For this project, we evaluated relational databases, NoSQL, search engines and graph databases. Here’s what we considered:
Relational Databases
Relational databases cannot store relationships between data elements. When you try to get relationships in data using a relational database, it involves numerous JOINs, resulting in database complexity and poor performance.
Elasticsearch
Elasticsearch is a full-text search engine. It is based on Lucene and is highly scalable. It allows RESTful web interface and schema-free JSON documents. Elasticsearch is able to achieve fast search responses because it searches an index instead of searching the text directly.
Graph Database
Graph databases use graph theory to store, map and query relationships. A graph database is essentially a collection of nodes and edges. Each node represents an entity (such as a person) and each edge represents a connection or relationship between two nodes. Each node also has a set of properties to define it.
Compared with relational databases, graph databases often deliver faster performance for associative data sets. They can scale more naturally to large data sets as they do not typically require expensive JOIN operations. It can very efficiently and easily traverse 100.000 nodes/relationships of any depth.
Some of the popular graph databases are Neo4J, Orient DB and Apache Titan.
What Fit our Requirement?
Genealogy is about relationships and not text patterns. We needed an engine which could navigate/update graphs very fast.
We listed some of the sample queries that are commonly required for Genealogy portals:
- Show all relationship types such as Father, Mother or Spouse (with constraints to get a graph shape we are interested in)
- Show all relationship nodes
- Find siblings for any node.
- Extract ancestors or decedents to a depth
- Simple queries such as finding nodes where full name starts with Maria, along with other conditions.
- Build a family tree.
Keeping these use cases in mind, we compared Elasticsearch and Graph Database with their ability to get results for these scenarios.

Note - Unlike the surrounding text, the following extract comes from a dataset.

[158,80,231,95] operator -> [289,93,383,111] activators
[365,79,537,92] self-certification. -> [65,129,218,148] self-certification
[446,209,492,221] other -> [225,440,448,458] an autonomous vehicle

In Elasticsearch, we would need to flatten/denormalize the data while saving data. Graph database, on the other hand, stores and maintains data relationships by default.

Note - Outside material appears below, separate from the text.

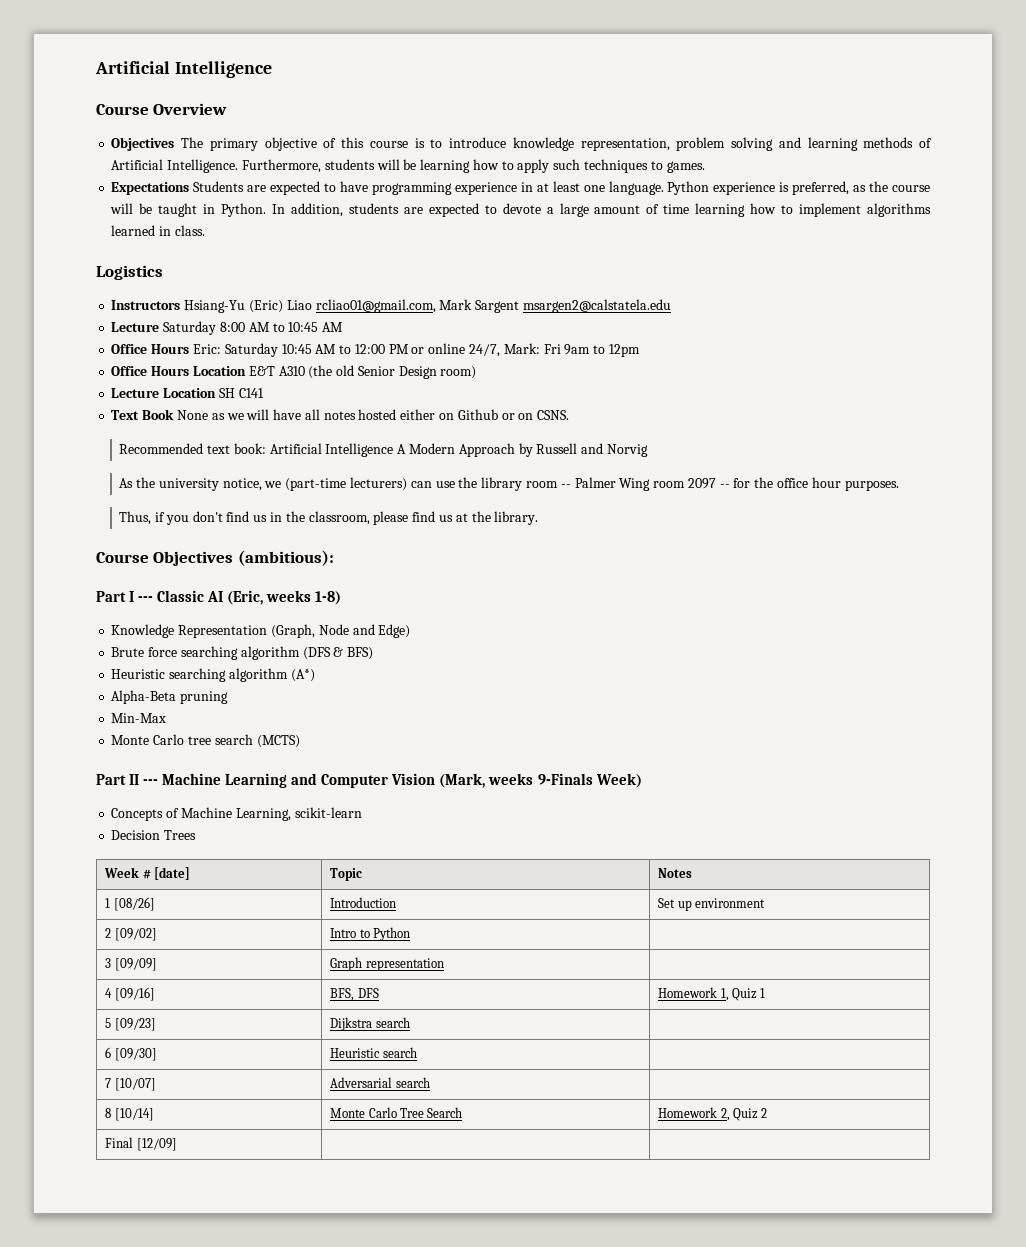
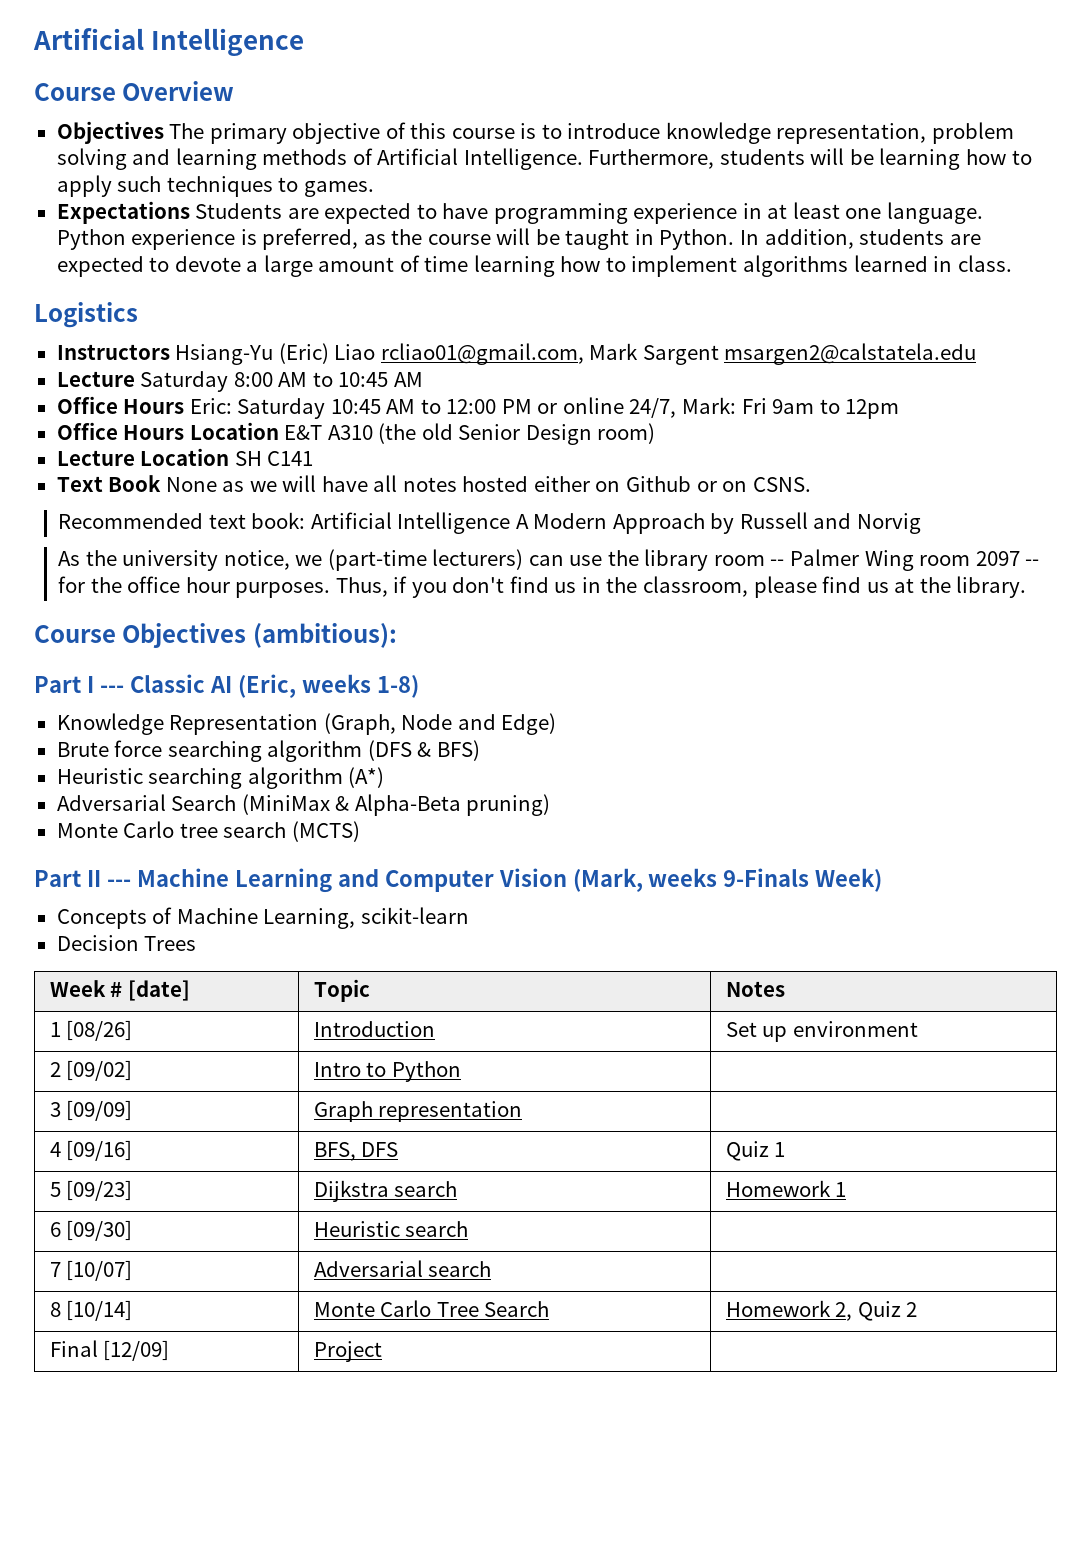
(899, 485) // -> (331, 590) none
[111,690,229,704] [111,713,167,723] Alpha-Beta pruning // Min-Max -> [56,794,551,816] Adversarial Search (MiniMax & Alpha-Beta pruning)
[658,987,729,1001] Homework 1, -> (399, 1149) none
(410, 1022) none -> [725,1180,847,1197] Homework 1
(177, 1144) none -> [313,1341,382,1362] Project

We further narrowed it down to the Neo4j graph engine that matches the requirements for the genealogy use case. We did not need to write complex queries to retrieve nested data. Moreover, the schema was a lot simpler compared to the amount of nodes we had in the data.
Cypher Query Language (CQL)
Without graph-based queries, extracting data from graph databases could have posed a huge challenge. Thankfully, the Cypher Query Language (CQL) in Neo4j allows users to extract very complex graph shapes quickly. We could merge nodes and allow string, aggregate and relationship functions. The ‘Cypher Query Optimizer’, which produces a highly optimized query plan, enables faster execution times.
Graph databases are well-suited for analyzing interconnections. Hence, it is widely used in social media, fraud detection and recommendation engines.